Apple TV+ treats carefully horror on a discrete basis. The platform has indicated interest to secure select projects with accomplished filmmakers or star-driven packages, then give them a select cinema run in partnership with exhibitors to meet award rules or to show bona fides before the streaming drop. Hulu and Disney’s domestic pipeline still leans on the 20th Century Studios slate, a critical input for monthly activity when the genre conversation ramps.
Boutique label prospects
Cineverse is structuring a 2026 runway with two IP plays. Return to Silent Hill lands in January with Christophe Gans returning to his adaptation of Konami’s classic title. The setup is straightforward: the same somber, fog-choked atmosphere that made the original a favorite of fans, reimagined for modern audio-visual craft. Later in the year, Wolf Creek: Legacy is expected in a late-year slot, with Greg McLean back steering his outback slasher universe. The distributor has suggested a theatrical-first plan for Legacy, an upbeat indicator for fans of the gritty series and for exhibitors needing R-rated alternatives in the October weeks.

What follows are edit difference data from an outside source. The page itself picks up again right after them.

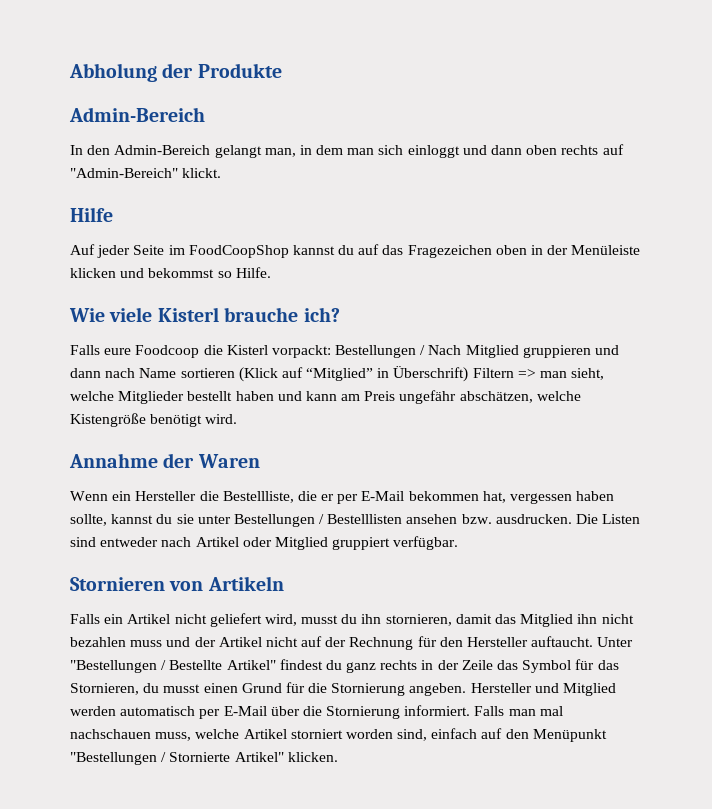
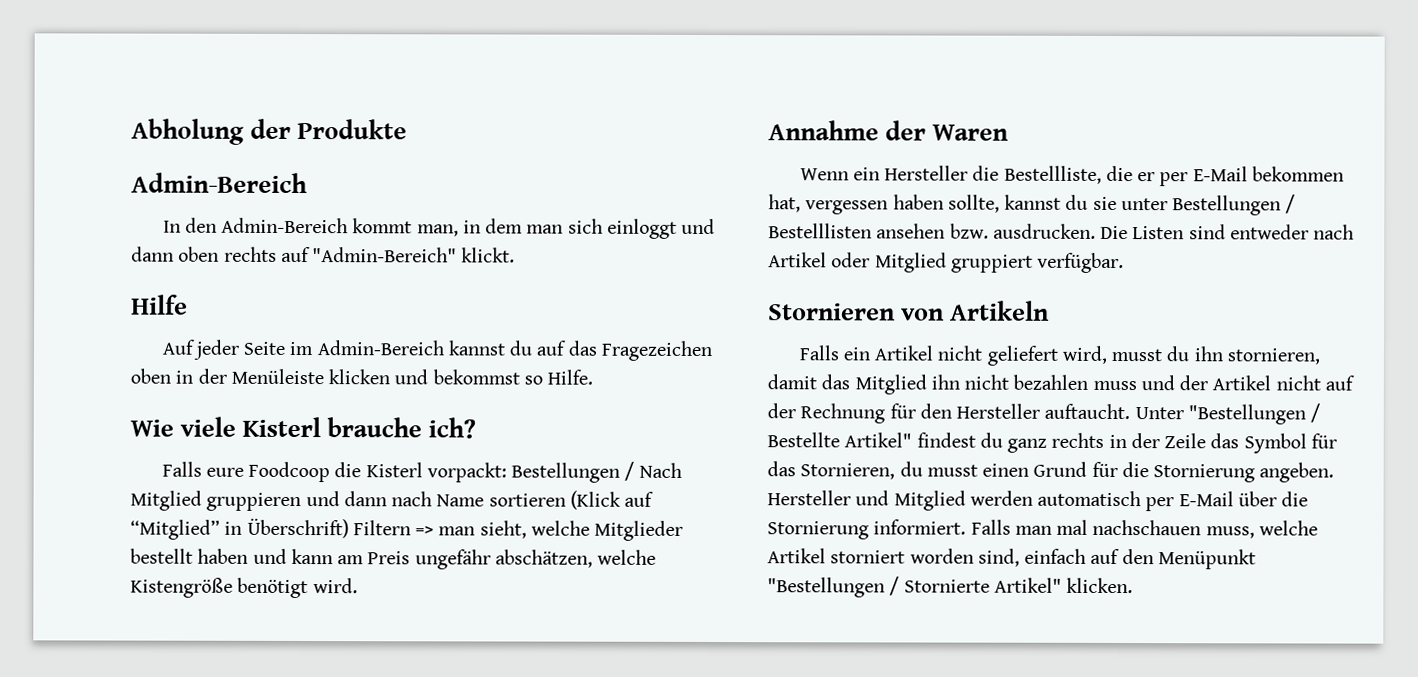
[214,145,262,158] gelangt -> [352,218,413,234] kommt
[188,245,289,258] FoodCoopShop -> [316,340,444,356] Admin-Bereich

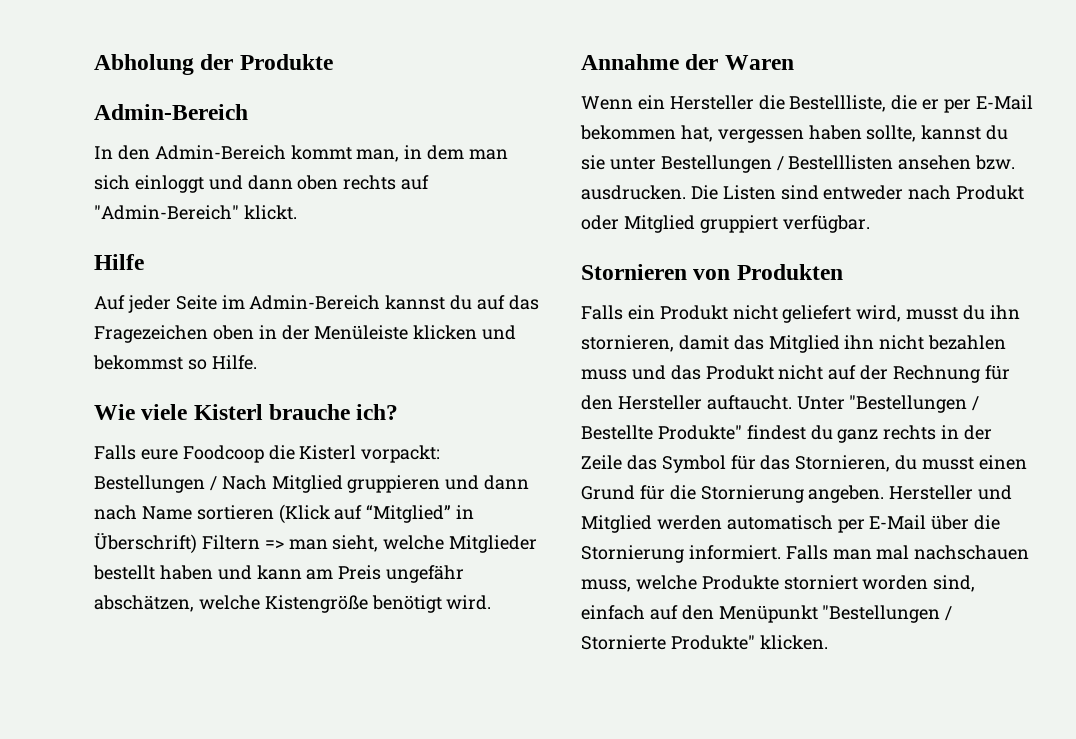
[768,252,827,268] Artikel -> [956,185,1025,200] Produkt
[950,300,1051,321] Artikeln -> [736,264,843,280] Produkten
[874,345,934,361] Artikel -> [659,305,728,320] Produkt
[1179,375,1272,391] der Artikel -> [670,365,774,380] das Produkt
[844,432,913,448] Artikel" -> [657,425,742,440] Produkte"
[767,548,826,564] Artikel -> [701,575,779,590] Produkte
[993,577,1062,593] Artikel" -> [670,635,755,650] Produkte"

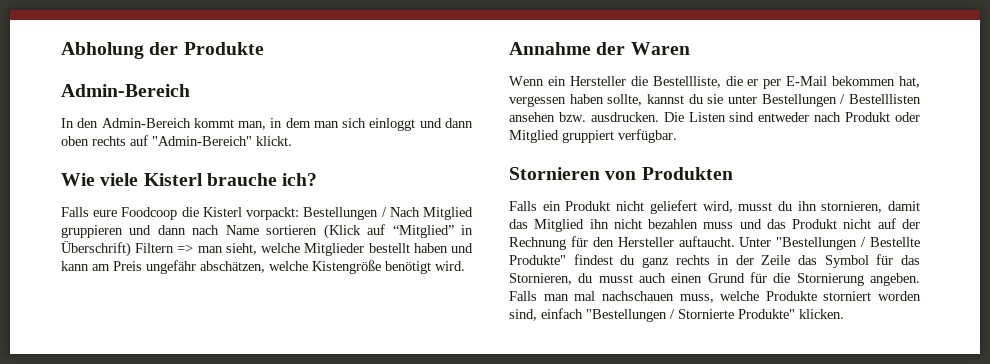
[94,254,144,270] [94,295,539,313] [94,325,517,343] [93,355,257,370] // Hilfe // Auf jeder Seite im Admin-Bereich kannst du auf das Fragezeichen oben in der Menüleiste klicken und bekommst so Hilfe. -> (292, 141) none
(975, 463) none -> [639,273,666,283] auch
[889,485,1013,500] [581,515,1001,533] [581,545,781,563] Hersteller und Mitglied werden automatisch per E-Mail über die Stornierung informiert. -> (920, 279) none
[649,605,818,623] auf den Menüpunkt -> (583, 313) none

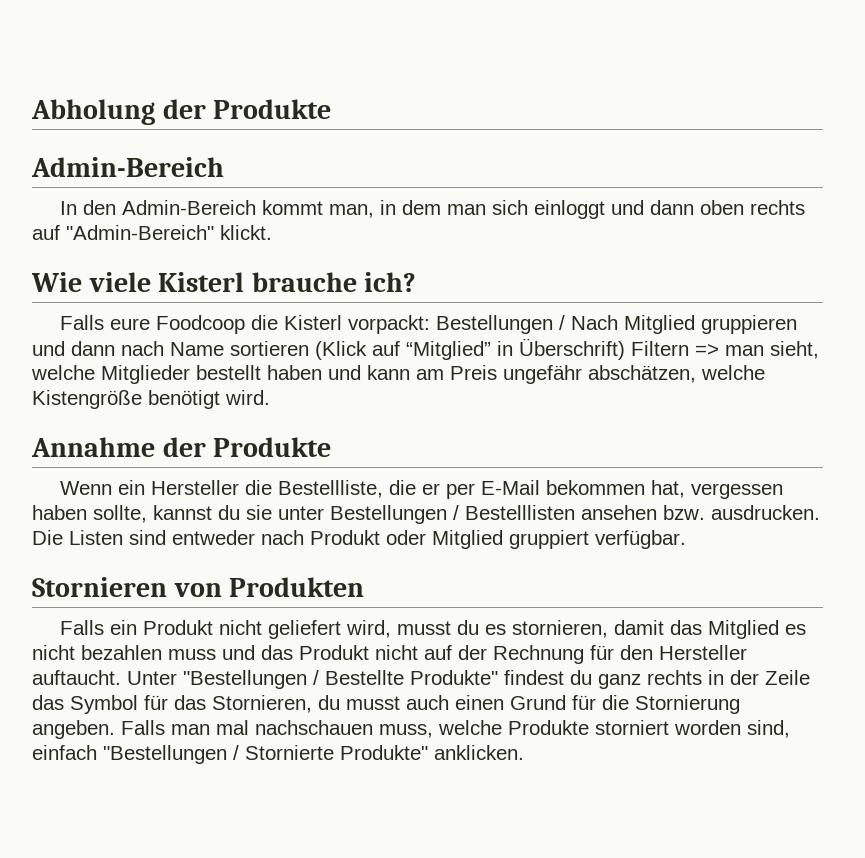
[630,42,690,55] Waren -> [213,437,332,457] Produkte
[797,201,817,211] ihn -> [484,624,506,635] es
[589,219,609,229] ihn -> [784,624,806,635] es
[799,309,844,319] klicken. -> [434,745,524,760] anklicken.

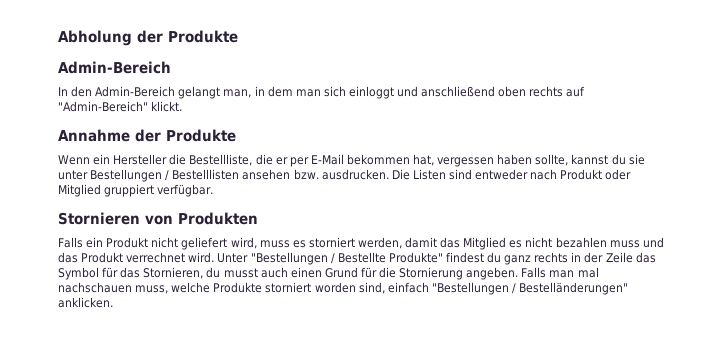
[261,200,323,215] kommt -> [178,86,221,99] gelangt
[649,200,694,215] dann -> [421,86,496,97] anschließend
[31,272,417,292] [59,315,797,334] [32,338,819,360] [31,365,765,384] [32,390,270,409] // Wie viele Kisterl brauche ich? // Falls eure Foodcoop die Kisterl vorpackt: Bestellungen / Nach Mitglied gruppieren und dann nach Name sortieren (Klick auf “Mitglied” in Überschrift) Filtern => man sieht, welche Mitglieder bestellt haben und kann am Preis ungefähr abschätzen, welche Kistengröße benötigt wird. -> (183, 106) none
[396,620,608,638] musst du es stornieren, -> [259,237,402,249] muss es storniert werden,
[375,645,747,664] [32,670,121,685] nicht auf der Rechnung für den Hersteller auftaucht. -> [126,252,215,263] verrechnet wird.
[245,745,428,760] Stornierte Produkte" -> [519,282,629,295] Bestelländerungen"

Focus will cultivate the auteur lane with Werwulf, escorting the title through the autumn circuit if the cut is ready, then working the holiday corridor to broaden. That positioning has delivered for arthouse horror with crossover ambitions. A24, NEON, IFC Films, RLJE, and Magnet have not announced many 2026 dates in public calendars yet, but their festival pipelines tend to firm up after Sundance, Berlin, and Cannes. A credible outlook is a run of late-summer and fall platformers that can go wider if reception prompts. Anticipate an A24 acquisition out of Sundance midnight slots and a NEON title that launches at Cannes before a September or October domestic bow. RLJE and Shudder often work as a pair, using small theatrical to spark the evangelism that fuels their paid base.
Balance of brands and originals
By weight, the 2026 slate leans in favor of the brand side. Scream 7, Insidious, Resident Evil, Evil Dead Burn, and Return to Silent Hill all tap cultural cachet. The watch-out, as ever, is audience fatigue. The operating solution is to position each entry as a reframed mode. Paramount is centering character-first legacy in Scream 7, Sony is signaling a new foundation for Resident Evil, and New Line’s Evil Dead Burn is leaning into a Francophone tone from a ascendant talent. Those choices count when the audience has so many options and social sentiment moves quickly.
Originals and visionary-led titles keep oxygen in the system. Jordan Peele’s October film will be pitched as a brand unto itself. Send Help, dated January 30, 2026 at 20th Century Studios, centers Rachel McAdams in a marooned survival premise with that teasing menace. SOULM8TE offers a sharp, spooky tech hook. Werwulf delivers period specificity and an uncompromising tone. Even when the title is not based on a property, the bundle is anchored enough to spark pre-sales and Thursday previews.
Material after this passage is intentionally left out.